Police Scotland and other public bodies must curb the use of gagging orders to silence potential whistleblowers, according to politicians and campaigners.
Concern about the increasing use of non-disclosure agreements (NDAs) has escalated after the national force was found to have victimised a female officer challenging the sexism of senior officers.
Rhona Malone’s claims that she was hounded out of an elite armed unit were backed by an industrial tribunal after she refused to settle in return for her silence. She is now expected to sue for £500,000 after being forced out of the job she loved.
Chief Constable Iain Livingstone is to order an independent review after the tribunal’s excoriating findings exposed a “sexist, boys’ club” culture in the east of Scotland armed response unit.
However, his force’s handling of Malone’s complaints, from when they were made three years ago to last week’s damning findings, have been questioned, particularly its use of NDAs to silence former officers and stifle criticism.
The murder of Sarah Everard by Met officer Wayne Couzens has placed a new focus on sexism and misogyny within the police and prosecution services and former Scottish Police Authority board member Moi Ali fears NDAs are being used to cover up deep-seated problems in the corporate culture.
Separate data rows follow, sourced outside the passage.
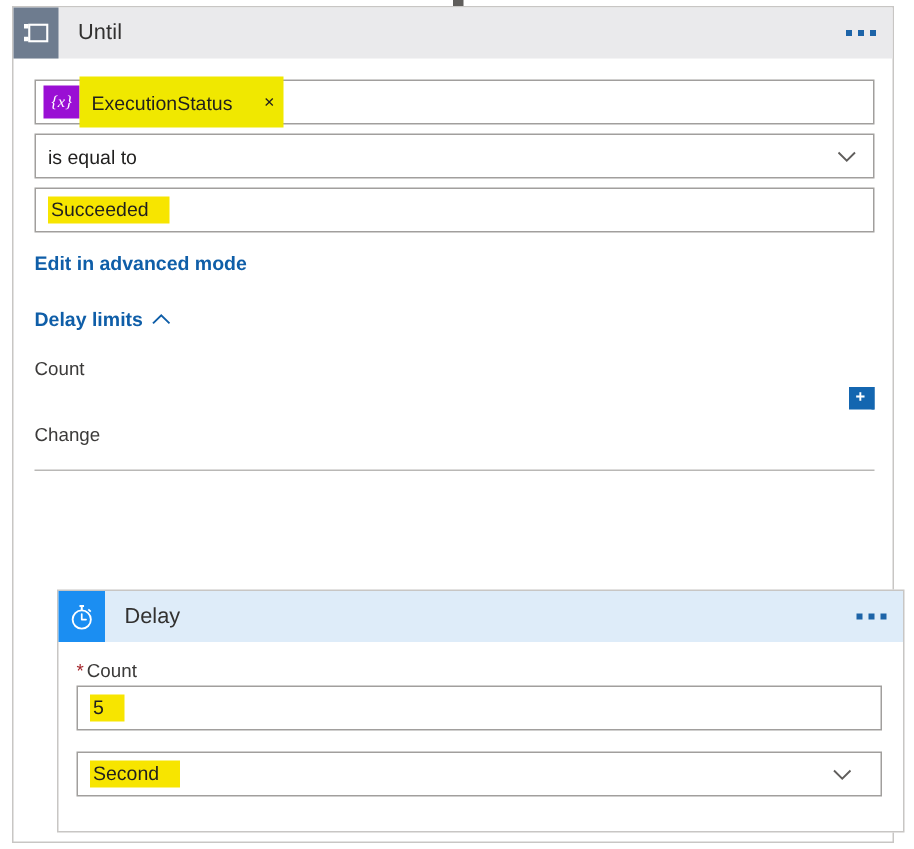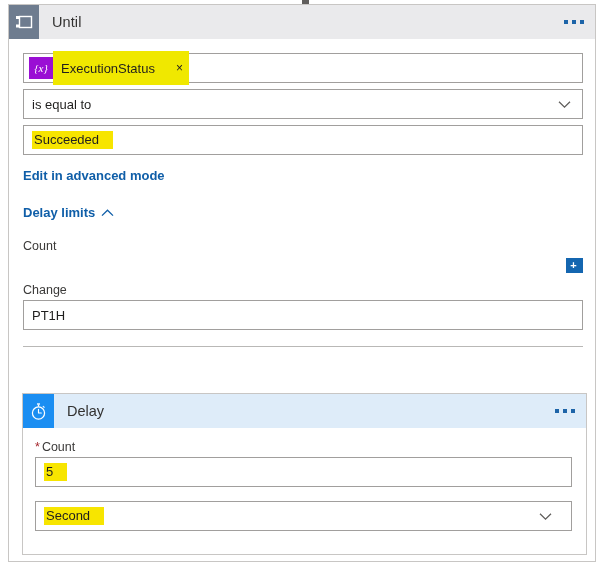--- a/index.html
+++ b/index.html
@@ -352,11 +352,6 @@
     <div style="height:10px"></div>
 
     <div class="sec-label">Change</div>
-    <div class="field-row">
-      <div class="txt-field">
-        <span>PT1H</span>
-      </div>
-    </div>
 
     <div class="divider"></div>
   </div>

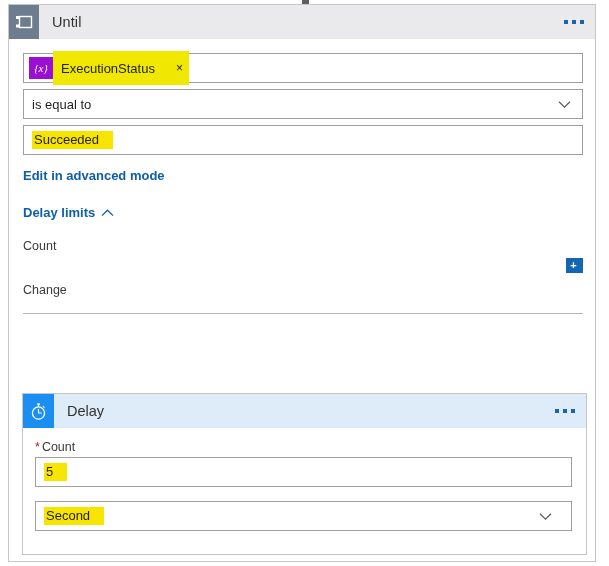--- a/index.html
+++ b/index.html
@@ -208,7 +208,7 @@
   
   .delay-card {
     position: absolute;
-    left: 13px;
+    left: 29px;
     top: 388px;
     width: 565px;
     height: 162px;

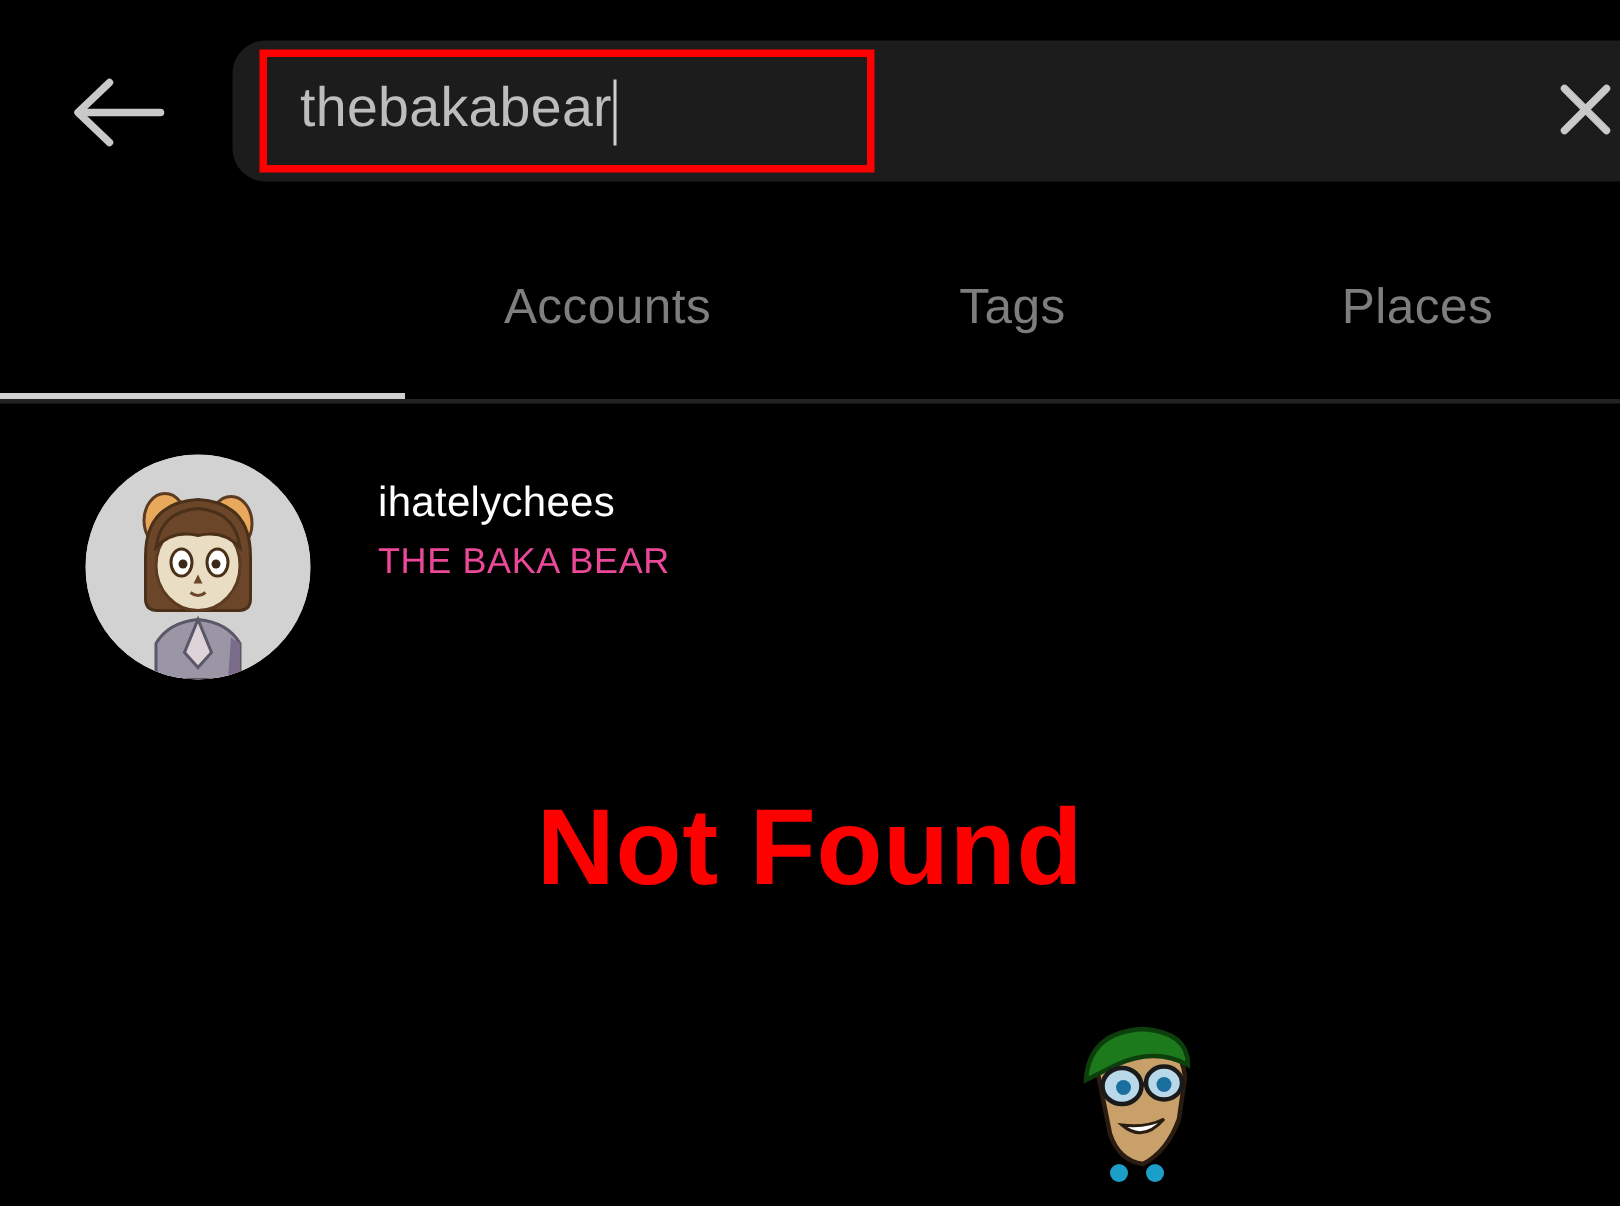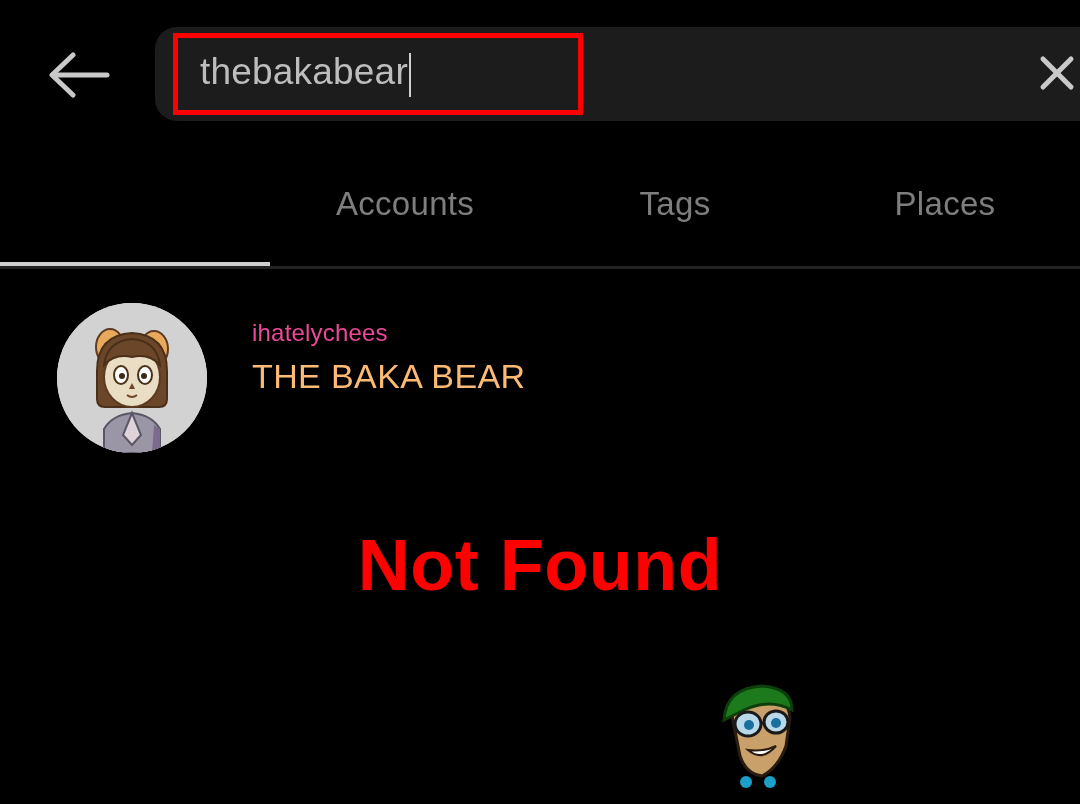--- a/index.html
+++ b/index.html
@@ -153,8 +153,8 @@
     top: 28px;
   }
   .result-username {
-    font-size: 24px;
-    color: #ec4899;
+    font-size: 28px;
+    color: #ffffff;
     line-height: 1.22;
     letter-spacing: 0.2px;
   }

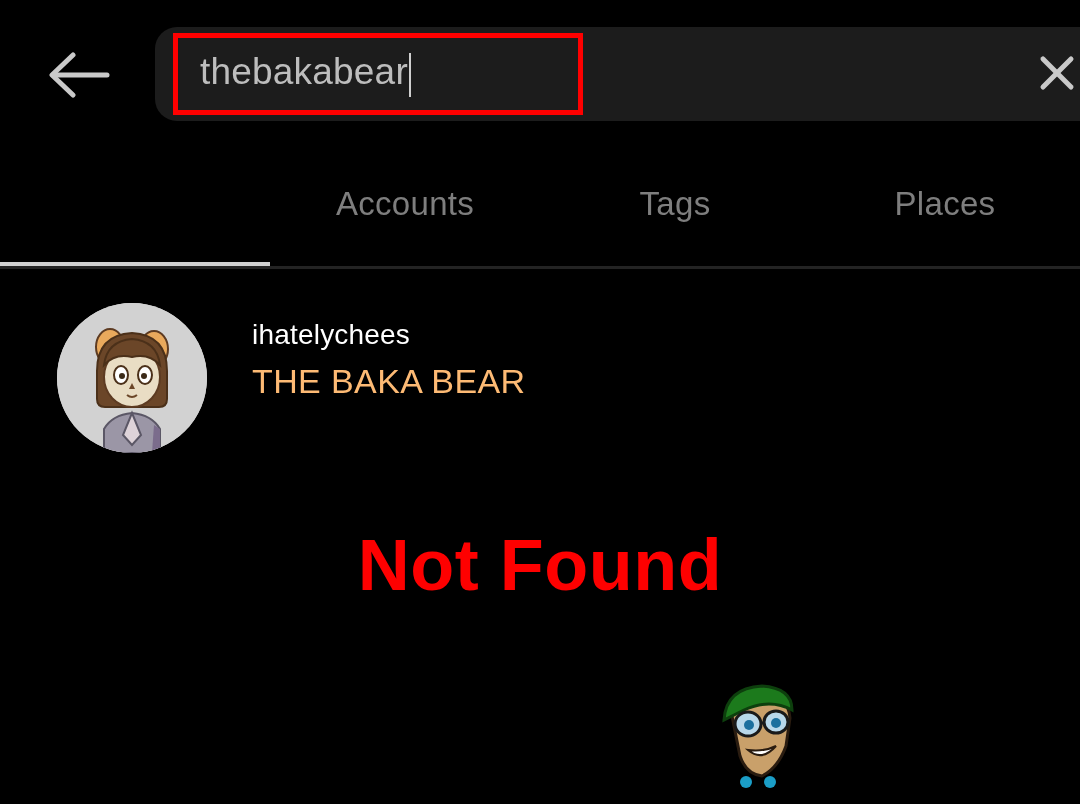--- a/index.html
+++ b/index.html
@@ -159,8 +159,8 @@
     letter-spacing: 0.2px;
   }
   .result-fullname {
-    font-size: 34px;
-    color: #fdba74;
+    font-size: 24px;
+    color: #ec4899;
     line-height: 1.2;
     margin-top: 9px;
     letter-spacing: 0.4px;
She said: “There is concern over the growing use of NDA’s when what we really need is transparency
“We will never get that if the culture is to get someone to accept an offer and go away quietly without the issue ever being sorted which simply allows the behaviour or whatever to continue.”
Police Standards officers initially downgraded a complaint about Malone’s treatment and the culture in the unit as a local issue. At the time, Chief Superintendent Mark Hargreaves, who is now senior officer for the Cop26 conference, said: “We do not consider that this matter requires PSD intervention at this time”.
Ali questioned that decision: “This case has caused huge damage to the reputation of Police Scotland across the whole country. It’s very clear that issues of sexism, homophobia, and misogyny, simply cannot and should not be considered just a local matter.
“This sort of behaviour suggests a great deal more than just a local difficulty. It suggests there is a cultural problem within Police Scotland. This is something that must be taken very seriously. It’s deeply disappointing that the Professional Standards Department sought to treat it as a local issue.”
The use of NDAs has been raised in parliament by Scottish Conservative shadow community safety minister Russell Findlay, who last week questioned Justice Minister Keith Brown over the case. He said: “Over £1 million of compensation has been paid out by Police Scotland, yet basic details are kept secret from the paying public.
“When I asked Police Scotland’s most senior financial officers and the Scottish Police Authority about the use of these insidious NDAs I was not convinced by the answers and will be seeking more information
“As safeguards already exist to protect sensitive or personal information, there seems to be no good reason why the nature of claims or terms of financial settlements should not be disclosed. How can the police learn from mistakes if wrongdoing or incompetence is kept secret and victims subject to gagging orders?”
Firearms officer Malone endured financial hardship and mental anguish as she took her case to the tribunal which last week ruled she had to put up with what it described as “horrific behaviour” and the “sexist boy’s club culture within Police Scotland”.
Meanwhile, Inspector Keith Warhurst, whose emails led to the exposure of the worrying workplace culture within the unit he led – detailed by The Sunday Post in a special report in November last year – is now head of road policing in Stirling.
First Minister Nicola Sturgeon publicly commended Malone’s bravery and acknowledged the injustice she suffered when she was forced to leave the job she loved after complaining about emails forbidding two women being on duty together.